Involving a variety of stakeholders in the process of understanding the community forges relationships that sustain a NORC program.

Actions and Considerations

Commit yourself to promoting community involvement. Among other benefits, engaging stakeholders as active participants in the development of the NORC program helps you:

  • Generate buy-in and support from diverse individuals and groups.
  • Develop a shared vision among participants who might become allies, provide resources, or rally support for the community’s agenda.
  • Build community—that is, forge and strengthen relationships among residents, NORC program staff, and other partners and local institutions.
  • Discover skills, talents, and interests that can enhance your program.
  • Communicate the mission and goals of the NORC program and its partners to those who may not be familiar with it.

Create a list of all the stakeholders who may have a role to play. There are many people and many organizations in a community who should know that a NORC program is under development, and who can help you understand the setting in which it operates. No one should be overlooked—an early collaborator who becomes involved at a peripheral level may later be willing to take on a larger role or provide additional support.

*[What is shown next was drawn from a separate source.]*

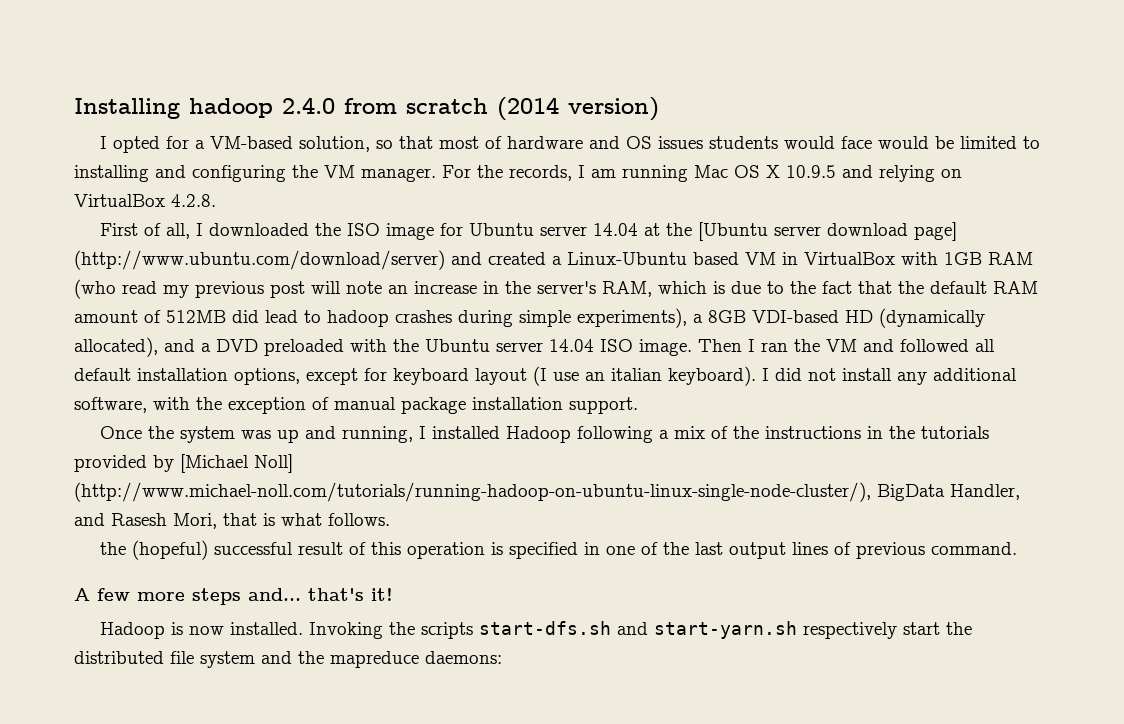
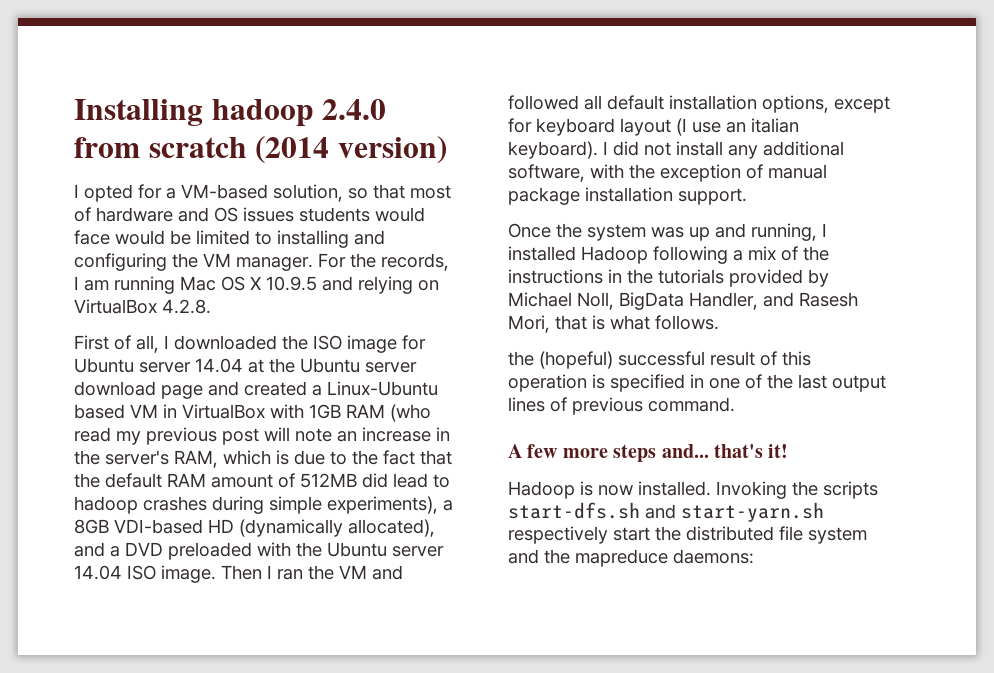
[698,222,769,241] [Ubuntu -> [300,358,360,373] Ubuntu
[914,222,958,241] [74,250,445,270] page] (http://www.ubuntu.com/download/server) -> [161,385,203,399] page
[180,454,293,473] [74,482,871,502] [Michael Noll] (http://www.michael-noll.com/tutorials/running-hadoop-on-ubuntu-linux-single-node-cluster/), -> [508,292,614,310] Michael Noll,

Core partners—including senior residents and organizations involved in housing, health care, and social service—are the foundation of a NORC program (see Partnering with the Community). Other stakeholders include organizations with an interest in aging issues, such as senior centers, home health agencies, hospitals, and pharmacies. Beyond that, consider the role that cultural institutions, businesses, banks, real estate developers, educational institutions, and religious organizations, among many others, might play.

Refer to your Community Map (see Understanding the Community, Guiding Principle #2) to consider who else you may be able to draw into your NORC program.  Click here to read about one community’s experience with using community mapping as an early step in planning its neighborhood NORC program.

Develop a strategy for engaging stakeholders. Asking stakeholders to contribute to your understanding of the community is a useful way to build new or strengthen budding relationships. It is also a tool for stoking their interest in your work and giving you access to fresh perspectives.

To decide how best to reach your stakeholders:

  • Know why you are approaching each one.
  • Consider what you hope to learn.
  • Decide who can help you reach each one.
  • Identify the person who can manage this process.

Keep in Mind

By rooting your understanding of the community in the insights of its members, your program becomes balanced and inclusive. Making that happen means reaching out to ethnically and culturally diverse populations; the many socioeconomic groups represented in your community; and people of all ages.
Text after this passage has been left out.